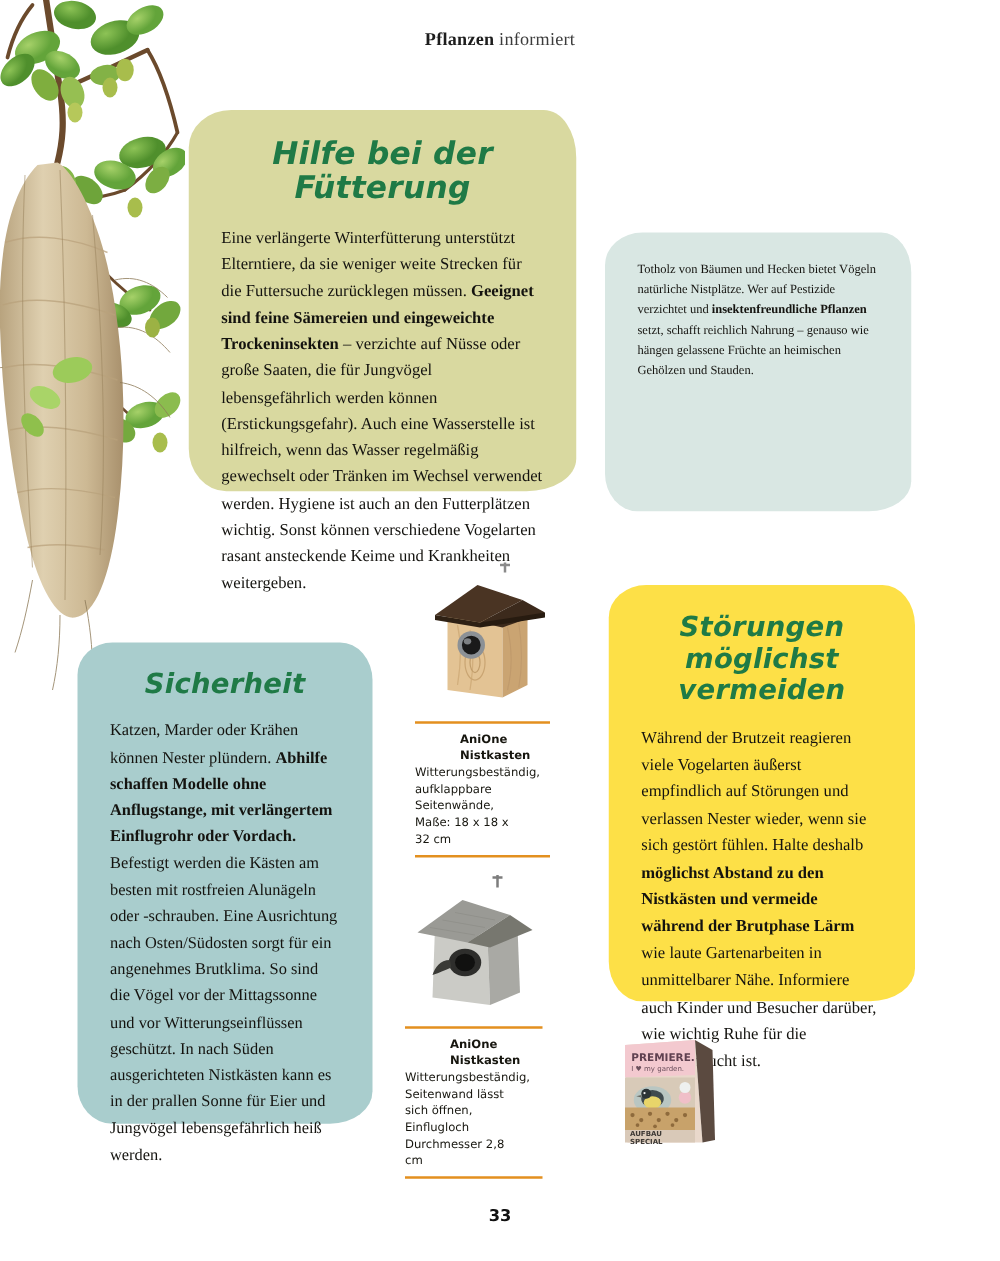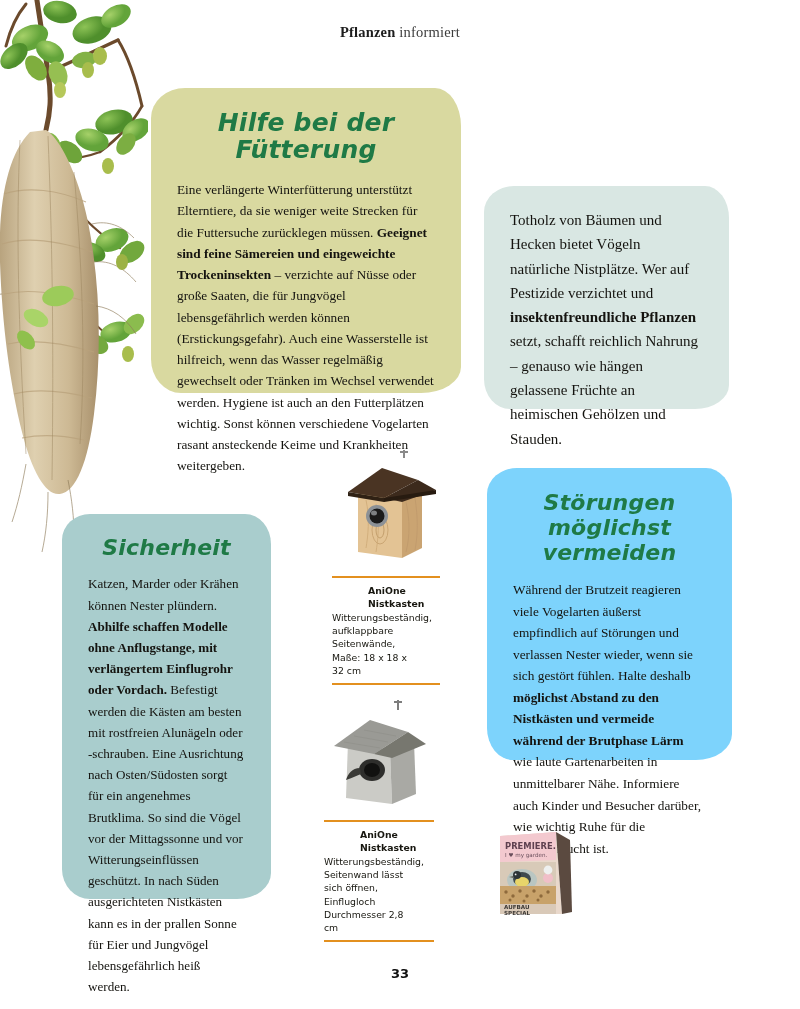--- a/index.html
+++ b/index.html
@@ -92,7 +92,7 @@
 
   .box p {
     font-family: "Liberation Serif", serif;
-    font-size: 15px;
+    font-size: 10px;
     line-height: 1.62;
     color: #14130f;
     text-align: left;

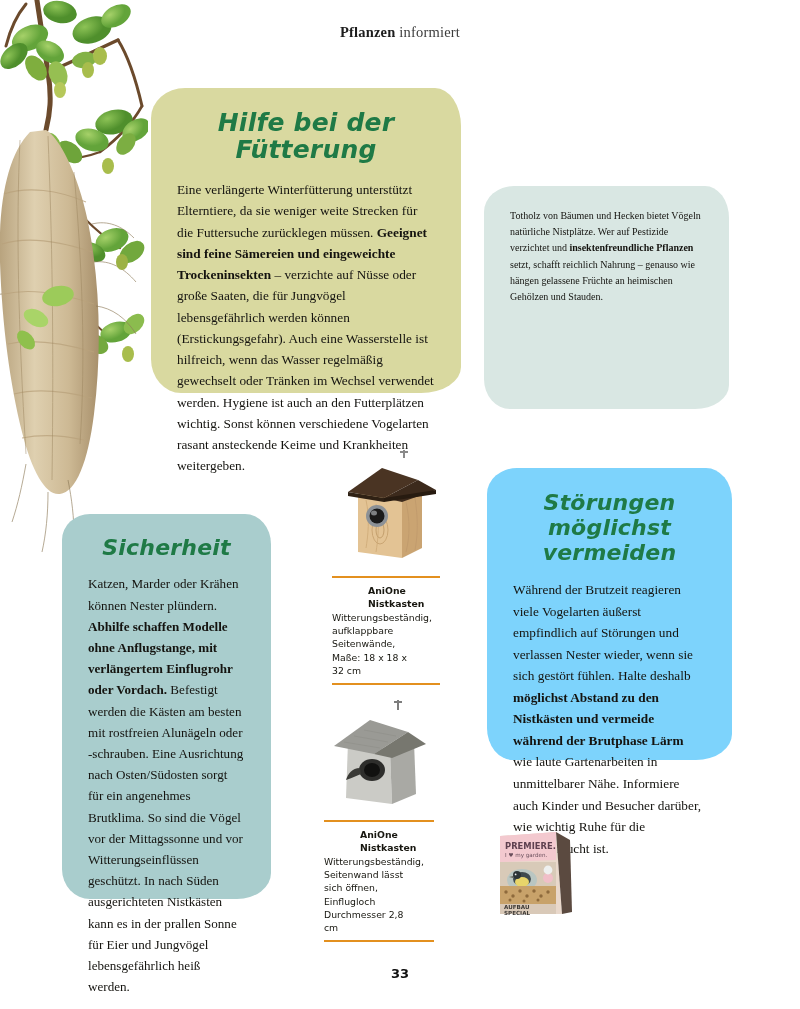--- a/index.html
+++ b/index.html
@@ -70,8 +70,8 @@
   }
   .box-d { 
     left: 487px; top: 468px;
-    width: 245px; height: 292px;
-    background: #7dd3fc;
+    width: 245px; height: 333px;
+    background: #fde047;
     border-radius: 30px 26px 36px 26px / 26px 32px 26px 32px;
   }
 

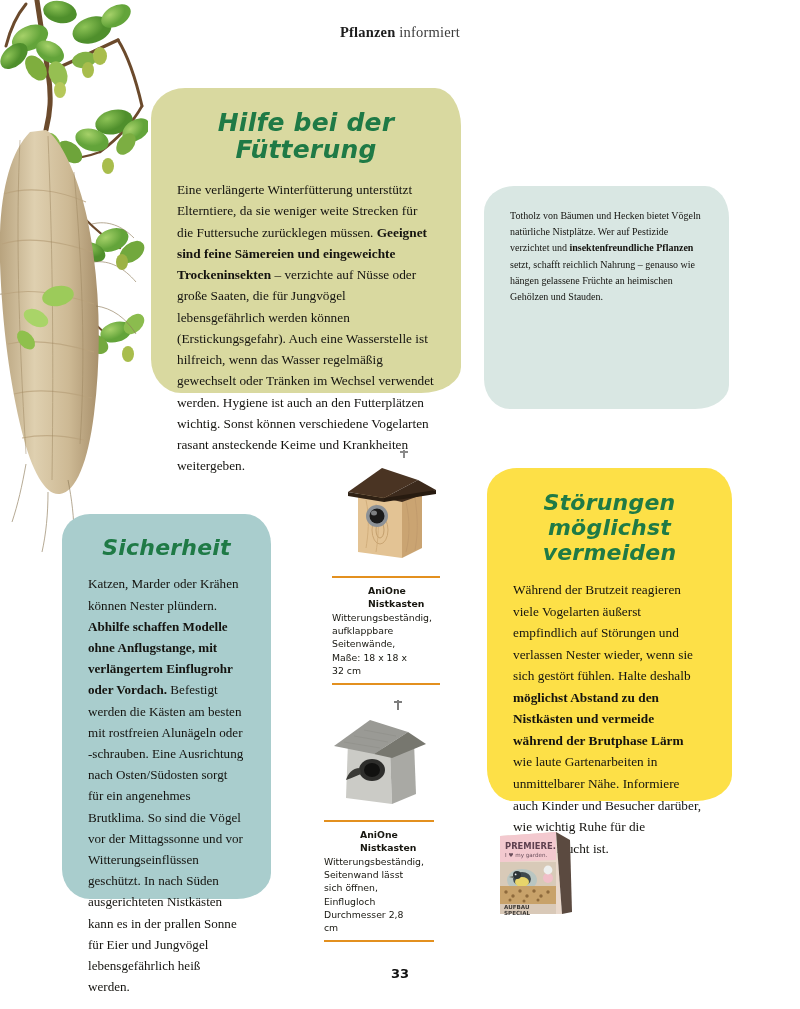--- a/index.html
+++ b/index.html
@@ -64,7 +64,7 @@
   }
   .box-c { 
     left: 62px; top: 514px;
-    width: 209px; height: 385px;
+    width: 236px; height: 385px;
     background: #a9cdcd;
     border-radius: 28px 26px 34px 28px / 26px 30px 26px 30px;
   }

◇ ◇ ◇ ◇ ◇ ◇ ◇

What is required: What you return must match the records letter for letter, except that the pictures stay out.

Response to the task:
--- a/index.html
+++ b/index.html
@@ -92,7 +92,7 @@
 
   .box p {
     font-family: "Liberation Serif", serif;
-    font-size: 15px;
+    font-size: 10px;
     line-height: 1.62;
     color: #14130f;
     text-align: left;

--- a/index.html
+++ b/index.html
@@ -70,8 +70,8 @@
   }
   .box-d { 
     left: 487px; top: 468px;
-    width: 245px; height: 292px;
-    background: #7dd3fc;
+    width: 245px; height: 333px;
+    background: #fde047;
     border-radius: 30px 26px 36px 26px / 26px 32px 26px 32px;
   }
 

--- a/index.html
+++ b/index.html
@@ -64,7 +64,7 @@
   }
   .box-c { 
     left: 62px; top: 514px;
-    width: 209px; height: 385px;
+    width: 236px; height: 385px;
     background: #a9cdcd;
     border-radius: 28px 26px 34px 28px / 26px 30px 26px 30px;
   }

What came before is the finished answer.